Find all lines in the listing that include the word "width", then copy them.
........
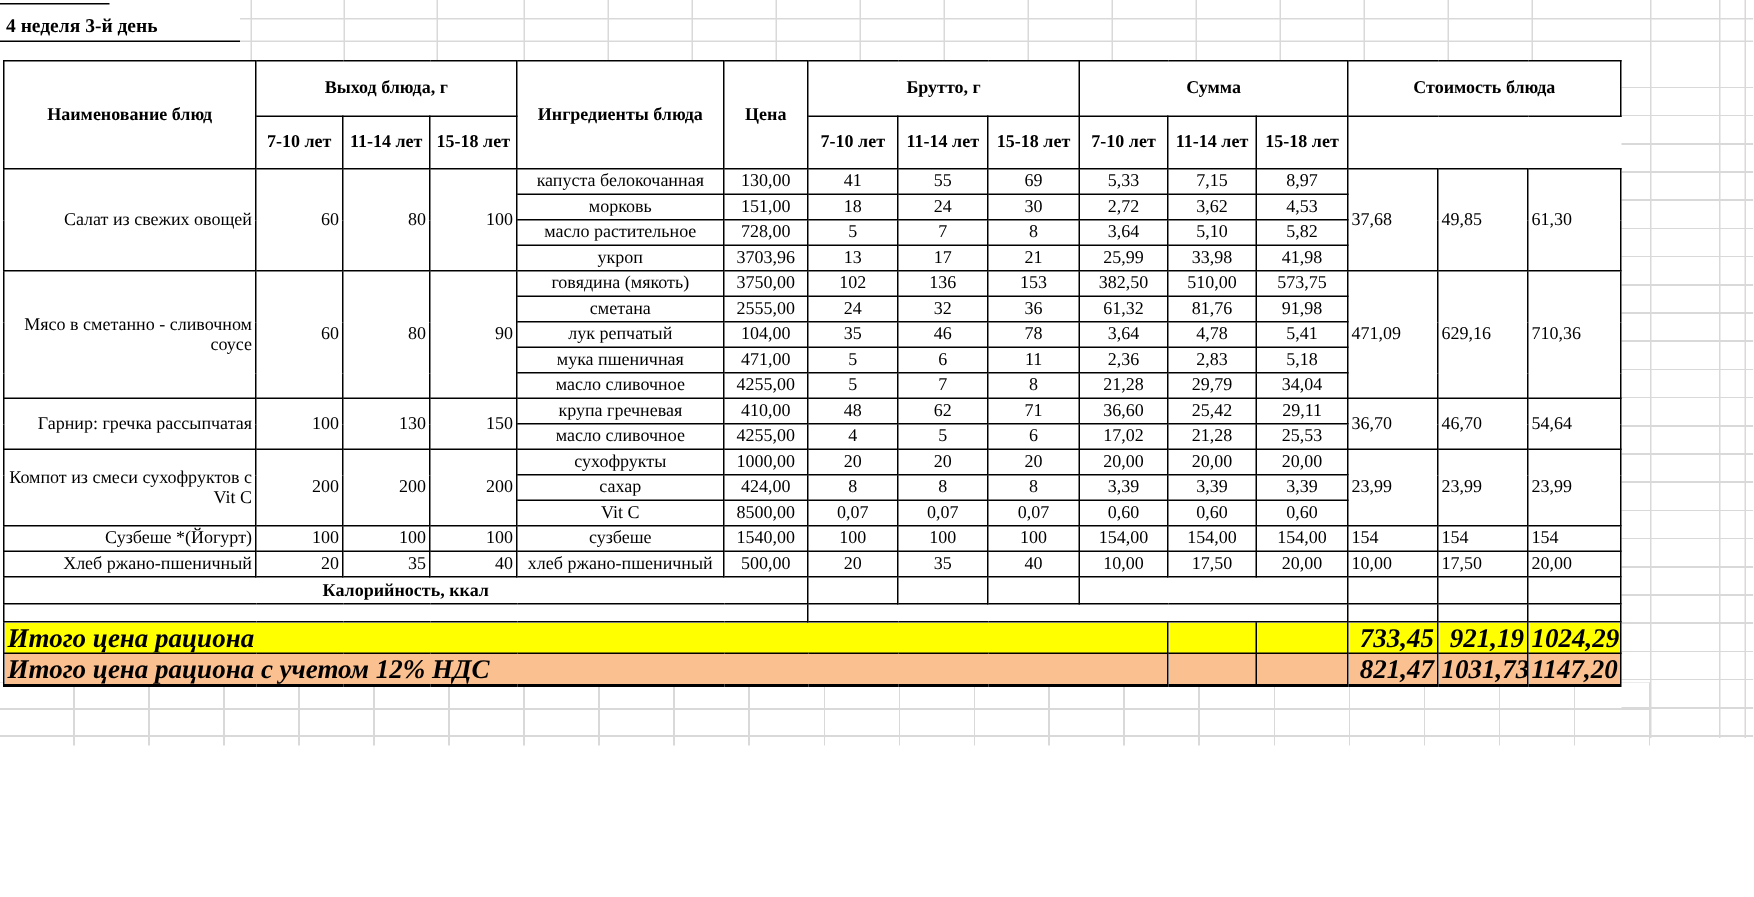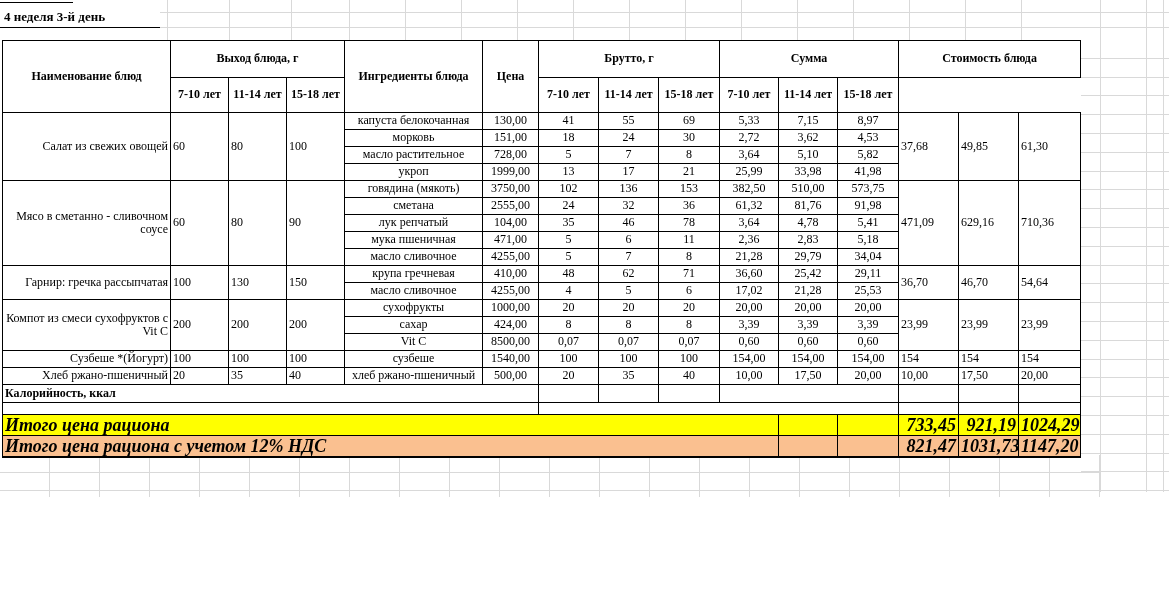--- a/index.html
+++ b/index.html
@@ -22,7 +22,7 @@
   tr.h1{height:37px;} tr.h2{height:35px;}
   tr.r{height:17px;} tr.rk{height:18px;} tr.rs{height:12px;} tr.rt{height:18px;}
   td.name{text-align:right;vertical-align:top;padding:1px 3px;}
-  td.out{text-align:left;vertical-align:top;padding-top:1px;}
+  td.out{text-align:right;vertical-align:top;padding-top:1px;}
   td.ing{text-align:center;padding-left:3px;white-space:nowrap;}
   td.price{text-align:center;padding-right:4px;}
   td.num{text-align:center;}

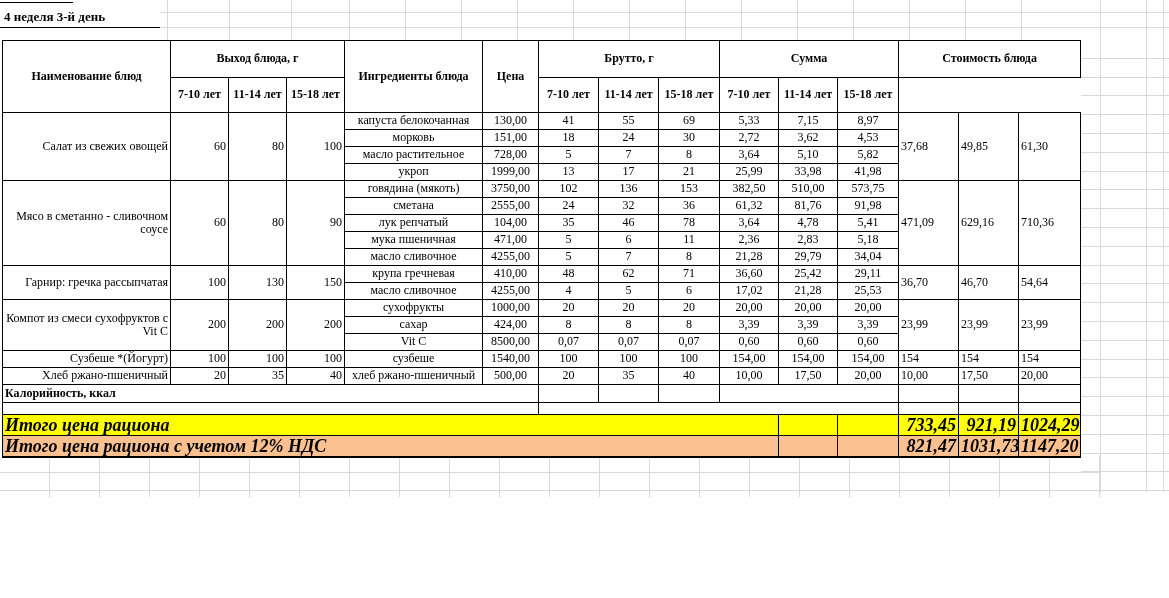--- a/index.html
+++ b/index.html
@@ -150,7 +150,7 @@
     </tr>
     <tr class="r">
       <td class="ing">укроп</td>
-      <td class="price">1999,00</td>
+      <td class="price">3703,96</td>
       <td class="num">13</td>
       <td class="num">17</td>
       <td class="num">21</td>

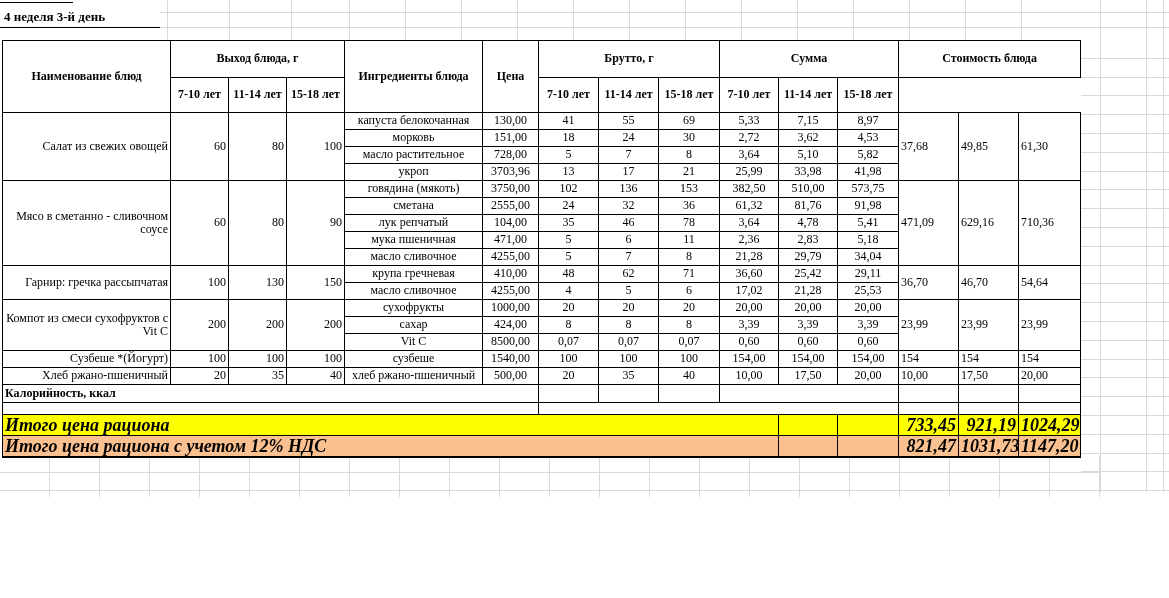--- a/index.html
+++ b/index.html
@@ -28,7 +28,7 @@
   td.num{text-align:center;}
   td.cost{text-align:left;vertical-align:top;padding-top:1px;}
   .lg{font-size:14px;}
-  td.kcal{font-weight:bold;text-align:left;padding-left:3px;font-size:12.5px;
+  td.kcal{font-weight:bold;text-align:center;padding-left:3px;font-size:12.5px;
     border-bottom:none;border-right:none;vertical-align:top;padding-top:1px;}
   td.nb{border:none;}
   td.nb-l{border:none;border-left:1px solid #000;}

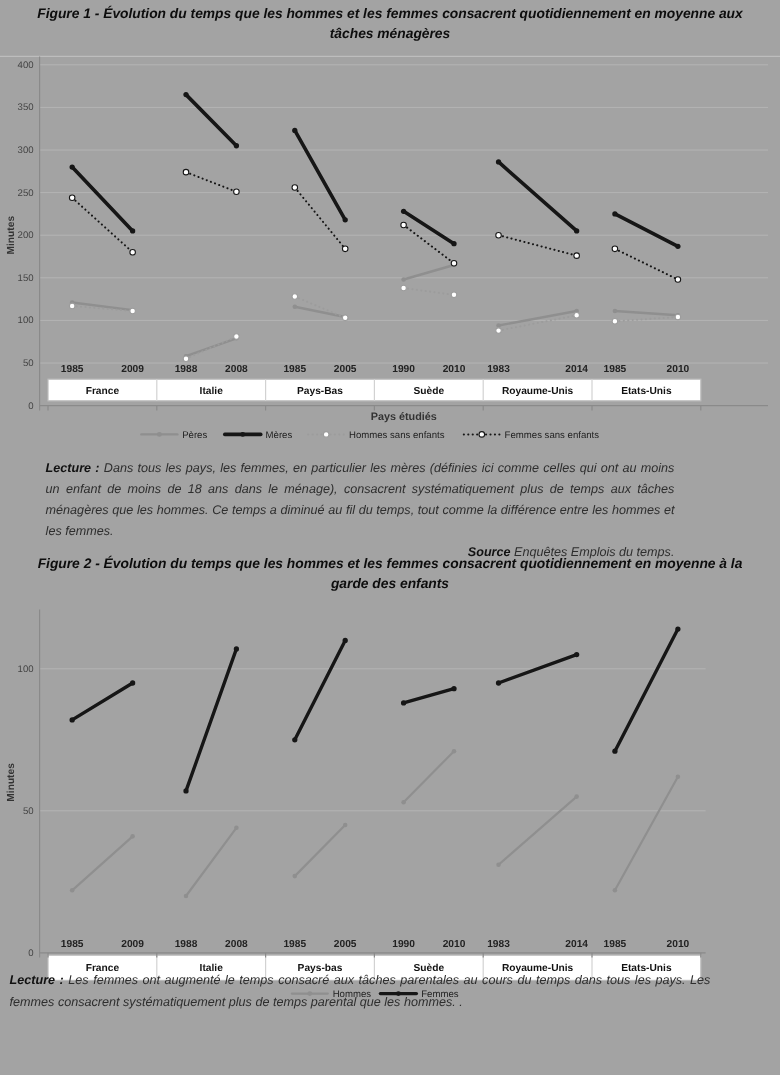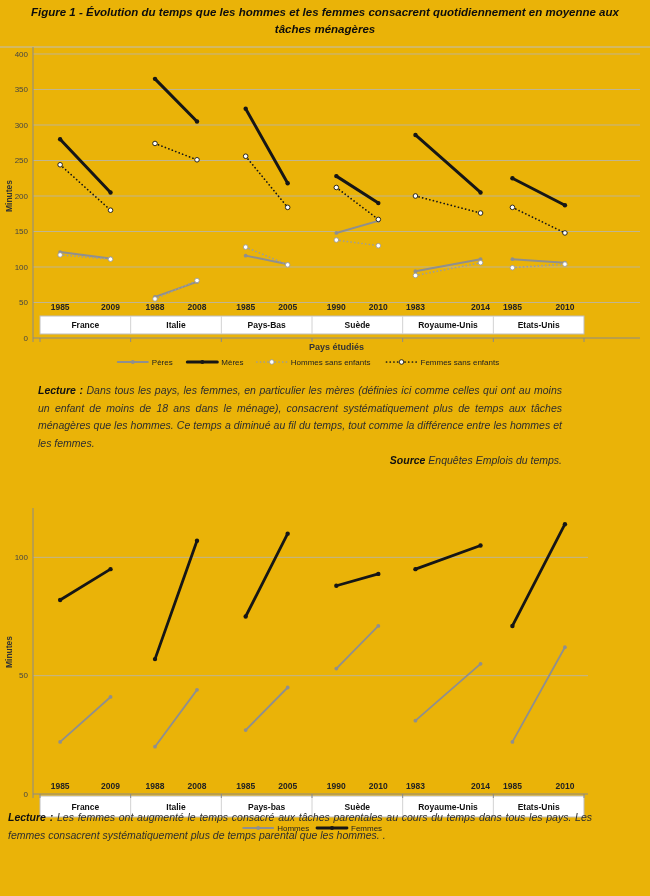--- a/index.html
+++ b/index.html
@@ -4,7 +4,7 @@
 <style>
   html,body{margin:0;padding:0;background:#fff;}
   body{font-family:"Liberation Sans", sans-serif;}
-  #page{position:relative;width:650px;height:896px;background:#eab308;overflow:hidden;}
+  #page{position:relative;width:650px;height:896px;background:#a3a3a3;overflow:hidden;}
   .fig-title{position:absolute;left:0;width:650px;padding:0 30px;box-sizing:border-box;
     text-align:center;font-style:italic;font-weight:700;font-size:11.5px;line-height:17px;color:#0d0d0d;}
   #fig1-title{top:4px;}

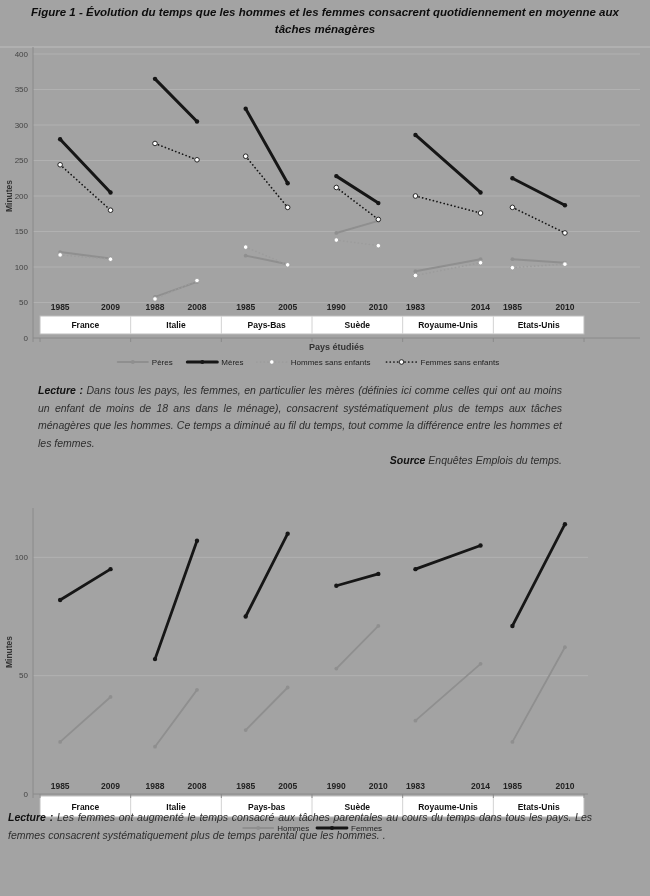--- a/index.html
+++ b/index.html
@@ -182,6 +182,7 @@
       <span>Enquêtes Emplois du temps.</span></p>
   </div>
 
+  <div id="fig2-title" class="fig-title">Figure 2 - Évolution du temps que les hommes et les femmes consacrent quotidiennement en moyenne à la garde des enfants</div>
 
   <svg id="chart2" class="chart" width="650" height="332" viewBox="0 0 650 332">
       <text x="28" y="288.5" text-anchor="end" class="tick">0</text>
........
_EXPECTED ANSWER_
-  #page{position:relative;width:650px;height:896px;background:#eab308;overflow:hidden;}
+  #page{position:relative;width:650px;height:896px;background:#a3a3a3;overflow:hidden;}
   .fig-title{position:absolute;left:0;width:650px;padding:0 30px;box-sizing:border-box;
   <svg id="chart2" class="chart" width="650" height="332" viewBox="0 0 650 332">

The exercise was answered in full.